(Version comparison data)
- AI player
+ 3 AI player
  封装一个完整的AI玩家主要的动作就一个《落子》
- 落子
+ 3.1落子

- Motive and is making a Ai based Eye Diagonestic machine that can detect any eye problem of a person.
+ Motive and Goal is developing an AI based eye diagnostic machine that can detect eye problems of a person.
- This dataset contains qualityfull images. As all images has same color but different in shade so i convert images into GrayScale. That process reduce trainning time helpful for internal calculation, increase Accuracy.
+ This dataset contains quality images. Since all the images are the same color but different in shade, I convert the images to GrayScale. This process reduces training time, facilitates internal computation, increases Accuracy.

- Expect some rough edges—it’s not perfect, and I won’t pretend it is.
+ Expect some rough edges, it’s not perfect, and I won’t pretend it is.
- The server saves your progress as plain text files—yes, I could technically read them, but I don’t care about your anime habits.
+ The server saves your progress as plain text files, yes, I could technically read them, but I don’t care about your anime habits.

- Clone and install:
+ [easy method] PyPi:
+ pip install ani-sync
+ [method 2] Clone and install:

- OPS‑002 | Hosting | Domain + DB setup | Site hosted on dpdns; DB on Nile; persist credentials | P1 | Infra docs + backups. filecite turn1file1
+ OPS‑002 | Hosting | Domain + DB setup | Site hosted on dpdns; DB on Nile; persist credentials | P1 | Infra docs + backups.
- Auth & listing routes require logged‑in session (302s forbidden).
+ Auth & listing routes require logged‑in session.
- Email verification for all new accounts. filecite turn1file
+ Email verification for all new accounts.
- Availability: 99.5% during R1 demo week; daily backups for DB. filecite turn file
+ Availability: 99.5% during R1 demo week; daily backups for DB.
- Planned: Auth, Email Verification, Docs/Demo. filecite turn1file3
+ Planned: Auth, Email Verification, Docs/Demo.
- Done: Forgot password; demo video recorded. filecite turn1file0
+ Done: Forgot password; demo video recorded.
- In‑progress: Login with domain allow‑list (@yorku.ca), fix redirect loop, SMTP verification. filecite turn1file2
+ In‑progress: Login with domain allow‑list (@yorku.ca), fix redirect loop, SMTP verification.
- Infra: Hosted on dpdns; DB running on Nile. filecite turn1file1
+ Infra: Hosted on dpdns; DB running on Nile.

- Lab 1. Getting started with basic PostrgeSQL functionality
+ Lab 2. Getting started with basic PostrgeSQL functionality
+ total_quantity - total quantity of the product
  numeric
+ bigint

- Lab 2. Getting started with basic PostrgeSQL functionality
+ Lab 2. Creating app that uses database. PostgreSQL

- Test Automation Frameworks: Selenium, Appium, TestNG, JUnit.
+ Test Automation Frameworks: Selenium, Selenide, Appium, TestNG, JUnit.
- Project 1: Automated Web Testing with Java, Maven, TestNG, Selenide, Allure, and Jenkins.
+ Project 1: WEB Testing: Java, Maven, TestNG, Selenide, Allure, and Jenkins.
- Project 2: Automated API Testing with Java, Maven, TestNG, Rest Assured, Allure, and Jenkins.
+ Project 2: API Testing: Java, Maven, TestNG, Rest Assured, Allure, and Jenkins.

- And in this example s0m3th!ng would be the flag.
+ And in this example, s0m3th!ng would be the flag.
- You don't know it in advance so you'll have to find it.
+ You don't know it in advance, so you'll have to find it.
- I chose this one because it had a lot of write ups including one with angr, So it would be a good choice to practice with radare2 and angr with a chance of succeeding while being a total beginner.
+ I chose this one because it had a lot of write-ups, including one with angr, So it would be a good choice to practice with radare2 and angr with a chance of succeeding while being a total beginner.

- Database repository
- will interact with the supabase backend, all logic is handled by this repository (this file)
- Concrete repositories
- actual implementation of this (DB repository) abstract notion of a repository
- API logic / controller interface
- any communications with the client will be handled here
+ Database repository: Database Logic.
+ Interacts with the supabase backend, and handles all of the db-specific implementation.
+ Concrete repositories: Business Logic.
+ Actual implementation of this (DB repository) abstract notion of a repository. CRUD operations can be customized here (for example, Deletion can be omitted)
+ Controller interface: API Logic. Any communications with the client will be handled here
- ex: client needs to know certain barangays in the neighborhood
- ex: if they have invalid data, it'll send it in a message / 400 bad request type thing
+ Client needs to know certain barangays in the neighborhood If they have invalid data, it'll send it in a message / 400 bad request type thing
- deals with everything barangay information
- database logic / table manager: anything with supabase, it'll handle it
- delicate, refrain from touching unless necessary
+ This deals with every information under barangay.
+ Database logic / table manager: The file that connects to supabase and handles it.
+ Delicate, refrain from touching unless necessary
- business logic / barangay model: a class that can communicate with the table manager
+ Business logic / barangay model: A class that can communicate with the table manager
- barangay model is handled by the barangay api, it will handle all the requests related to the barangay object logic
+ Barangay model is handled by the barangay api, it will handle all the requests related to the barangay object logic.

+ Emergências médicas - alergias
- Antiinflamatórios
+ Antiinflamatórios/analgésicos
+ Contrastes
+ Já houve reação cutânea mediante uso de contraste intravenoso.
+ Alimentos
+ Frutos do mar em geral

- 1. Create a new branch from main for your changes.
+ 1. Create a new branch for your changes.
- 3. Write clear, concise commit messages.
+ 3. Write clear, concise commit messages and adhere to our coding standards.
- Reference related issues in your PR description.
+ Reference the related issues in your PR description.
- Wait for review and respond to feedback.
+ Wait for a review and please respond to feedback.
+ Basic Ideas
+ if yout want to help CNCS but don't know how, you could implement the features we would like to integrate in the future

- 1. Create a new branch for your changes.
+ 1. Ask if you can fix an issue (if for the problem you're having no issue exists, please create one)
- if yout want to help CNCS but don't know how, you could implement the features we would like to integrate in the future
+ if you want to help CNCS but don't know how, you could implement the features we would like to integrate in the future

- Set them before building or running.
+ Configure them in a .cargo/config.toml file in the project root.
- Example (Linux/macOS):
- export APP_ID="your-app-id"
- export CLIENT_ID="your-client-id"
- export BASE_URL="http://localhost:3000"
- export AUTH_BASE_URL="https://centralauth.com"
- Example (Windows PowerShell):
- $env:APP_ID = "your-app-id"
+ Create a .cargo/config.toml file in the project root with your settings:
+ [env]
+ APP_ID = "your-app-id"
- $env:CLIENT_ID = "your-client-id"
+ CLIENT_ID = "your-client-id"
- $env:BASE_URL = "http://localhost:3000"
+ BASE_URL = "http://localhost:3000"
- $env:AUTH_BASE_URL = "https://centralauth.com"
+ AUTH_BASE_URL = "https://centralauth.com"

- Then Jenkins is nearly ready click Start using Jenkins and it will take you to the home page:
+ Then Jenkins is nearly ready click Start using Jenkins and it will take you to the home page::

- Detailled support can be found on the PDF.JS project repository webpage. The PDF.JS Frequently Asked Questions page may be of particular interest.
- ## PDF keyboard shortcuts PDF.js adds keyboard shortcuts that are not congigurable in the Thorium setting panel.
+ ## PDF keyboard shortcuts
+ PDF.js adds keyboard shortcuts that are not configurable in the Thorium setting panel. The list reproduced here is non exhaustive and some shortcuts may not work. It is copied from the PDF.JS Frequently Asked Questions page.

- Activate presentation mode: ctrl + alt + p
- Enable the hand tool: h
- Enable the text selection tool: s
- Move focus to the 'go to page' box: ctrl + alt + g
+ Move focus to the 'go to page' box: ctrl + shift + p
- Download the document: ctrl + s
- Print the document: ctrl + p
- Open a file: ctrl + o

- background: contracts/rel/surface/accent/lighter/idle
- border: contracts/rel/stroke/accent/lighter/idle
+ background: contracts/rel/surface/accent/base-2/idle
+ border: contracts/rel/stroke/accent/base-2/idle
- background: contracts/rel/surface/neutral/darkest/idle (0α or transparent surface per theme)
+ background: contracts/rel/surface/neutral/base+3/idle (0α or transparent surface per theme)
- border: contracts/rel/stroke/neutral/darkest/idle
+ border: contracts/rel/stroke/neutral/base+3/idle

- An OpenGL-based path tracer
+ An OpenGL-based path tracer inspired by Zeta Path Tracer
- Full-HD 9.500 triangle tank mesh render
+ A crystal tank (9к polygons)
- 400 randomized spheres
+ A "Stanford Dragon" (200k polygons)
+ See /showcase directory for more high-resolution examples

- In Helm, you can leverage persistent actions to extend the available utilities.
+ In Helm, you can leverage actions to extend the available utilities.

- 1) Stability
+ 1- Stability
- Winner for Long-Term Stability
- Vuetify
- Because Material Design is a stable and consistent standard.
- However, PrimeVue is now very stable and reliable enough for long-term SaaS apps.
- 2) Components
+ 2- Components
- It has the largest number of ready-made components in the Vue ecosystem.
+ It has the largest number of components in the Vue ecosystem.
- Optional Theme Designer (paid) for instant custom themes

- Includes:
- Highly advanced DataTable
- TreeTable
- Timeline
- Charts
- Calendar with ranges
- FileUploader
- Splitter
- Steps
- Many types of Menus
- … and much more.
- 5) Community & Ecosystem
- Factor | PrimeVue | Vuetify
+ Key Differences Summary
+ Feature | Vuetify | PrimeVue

- _Work to be completed_
Copy nothing beyond the line containing "pip install ani-sync". Transcribe exactly from the first line of the entries down to that line, inclusive.

- _Expected answer_
- AI player
+ 3 AI player
  封装一个完整的AI玩家主要的动作就一个《落子》
- 落子
+ 3.1落子

- Motive and is making a Ai based Eye Diagonestic machine that can detect any eye problem of a person.
+ Motive and Goal is developing an AI based eye diagnostic machine that can detect eye problems of a person.
- This dataset contains qualityfull images. As all images has same color but different in shade so i convert images into GrayScale. That process reduce trainning time helpful for internal calculation, increase Accuracy.
+ This dataset contains quality images. Since all the images are the same color but different in shade, I convert the images to GrayScale. This process reduces training time, facilitates internal computation, increases Accuracy.

- Expect some rough edges—it’s not perfect, and I won’t pretend it is.
+ Expect some rough edges, it’s not perfect, and I won’t pretend it is.
- The server saves your progress as plain text files—yes, I could technically read them, but I don’t care about your anime habits.
+ The server saves your progress as plain text files, yes, I could technically read them, but I don’t care about your anime habits.

- Clone and install:
+ [easy method] PyPi:
+ pip install ani-sync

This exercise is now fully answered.